NVIDIA has released its XR AI developer library in public beta, giving developers an open framework to build multimodal AI agents that operate on augmented reality glasses, XR headsets, and extended reality devices. The announcement was made at the Augmented World Expo (AWE) 2026 in Long Beach, California — the premier annual gathering for spatial computing — where NVIDIA’s David Chu delivered a keynote showcasing the platform’s transformative capabilities.
The XR AI platform bridges the physical and digital worlds by connecting lightweight XR wearables to an organization’s GPU resources across cloud, data center, workstation, and edge deployments. According to NVIDIA’s developer documentation, the library enables AI agents that can “find, guide, verify, and capture in real-world complex enterprise environments” — capabilities that open entirely new possibilities for hands-free AI assistance in industrial, medical, and field service contexts.
The first commercial hardware built on the platform was unveiled at AWE by VITURE: the Helix AI safety glasses. Designed for industrial, scientific, and clinical environments, Helix combines a transparent safety-glasses form factor (meeting ANSI Z87.1-2025 standards) with a 12-megapixel camera, four-microphone array, stereo speakers, Wi-Fi, Bluetooth 5.3, and over 60 minutes of battery life. The device streams the wearer’s first-person perspective to a multimodal AI in real time, enabling coaching, compliance monitoring, and documentation capture without requiring the worker to stop their task.
VITURE Helix is expected to begin shipping to enterprise customers in Q1 2027, with pricing starting at $600. Enterprise pilot allocations opened on an invite-only basis at AWE. This early pricing suggests that AI-powered safety eyewear is approaching commercial viability at a scale that could make it standard equipment in manufacturing, healthcare, and field service operations within the next few years.

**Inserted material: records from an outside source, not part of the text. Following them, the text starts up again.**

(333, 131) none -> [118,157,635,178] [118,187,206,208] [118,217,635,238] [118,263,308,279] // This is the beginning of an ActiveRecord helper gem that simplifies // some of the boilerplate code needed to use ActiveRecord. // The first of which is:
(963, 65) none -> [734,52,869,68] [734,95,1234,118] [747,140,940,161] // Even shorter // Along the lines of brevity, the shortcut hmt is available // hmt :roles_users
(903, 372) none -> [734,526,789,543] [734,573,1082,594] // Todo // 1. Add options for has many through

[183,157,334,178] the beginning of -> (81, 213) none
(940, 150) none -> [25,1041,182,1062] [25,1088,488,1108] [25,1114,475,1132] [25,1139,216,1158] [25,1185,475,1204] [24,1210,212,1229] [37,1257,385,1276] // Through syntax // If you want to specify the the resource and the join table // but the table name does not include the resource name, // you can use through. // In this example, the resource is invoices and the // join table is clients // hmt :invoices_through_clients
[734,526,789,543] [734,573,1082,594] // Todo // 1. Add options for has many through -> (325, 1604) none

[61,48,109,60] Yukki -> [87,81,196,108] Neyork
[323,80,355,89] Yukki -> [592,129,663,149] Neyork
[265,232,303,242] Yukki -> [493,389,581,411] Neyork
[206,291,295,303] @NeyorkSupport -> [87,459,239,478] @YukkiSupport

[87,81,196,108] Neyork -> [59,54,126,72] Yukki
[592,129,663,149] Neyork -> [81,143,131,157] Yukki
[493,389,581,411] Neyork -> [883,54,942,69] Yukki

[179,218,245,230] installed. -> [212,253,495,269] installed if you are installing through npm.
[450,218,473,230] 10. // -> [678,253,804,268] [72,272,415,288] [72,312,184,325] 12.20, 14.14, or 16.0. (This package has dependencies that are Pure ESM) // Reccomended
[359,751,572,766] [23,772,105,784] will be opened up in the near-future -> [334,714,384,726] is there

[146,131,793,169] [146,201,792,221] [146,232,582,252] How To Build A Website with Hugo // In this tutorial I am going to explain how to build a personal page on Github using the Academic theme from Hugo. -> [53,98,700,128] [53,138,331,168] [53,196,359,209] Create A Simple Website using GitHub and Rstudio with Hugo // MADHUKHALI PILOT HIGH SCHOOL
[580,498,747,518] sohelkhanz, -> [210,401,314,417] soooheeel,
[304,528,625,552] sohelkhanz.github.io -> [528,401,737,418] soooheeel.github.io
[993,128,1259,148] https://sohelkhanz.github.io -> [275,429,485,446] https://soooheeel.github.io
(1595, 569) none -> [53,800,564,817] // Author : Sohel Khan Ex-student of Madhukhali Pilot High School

AWE 2026 runs June 15–18 under the theme “I, Spatial,” spotlighting the convergence of spatial computing and AI that NVIDIA’s platform enables. The public beta release builds on NVIDIA’s previous collaborations with VITURE and Stanford’s Cong Lab, demonstrated at GTC 2026 in March, where the partners showcased AI-powered lab automation workflows using XR glasses and robotic arms — providing a glimpse of how AI and spatial computing will reshape scientific research.
The open nature of the XR AI developer library is particularly significant. By releasing it as an open framework, NVIDIA is positioning its GPU infrastructure as the backbone for an entire ecosystem of XR AI applications — from industrial safety to medical training to retail assistance — without locking developers into a proprietary stack. This approach mirrors the strategy that made CUDA ubiquitous in AI development and could similarly establish NVIDIA’s XR AI platform as the standard for the next generation of wearable AI.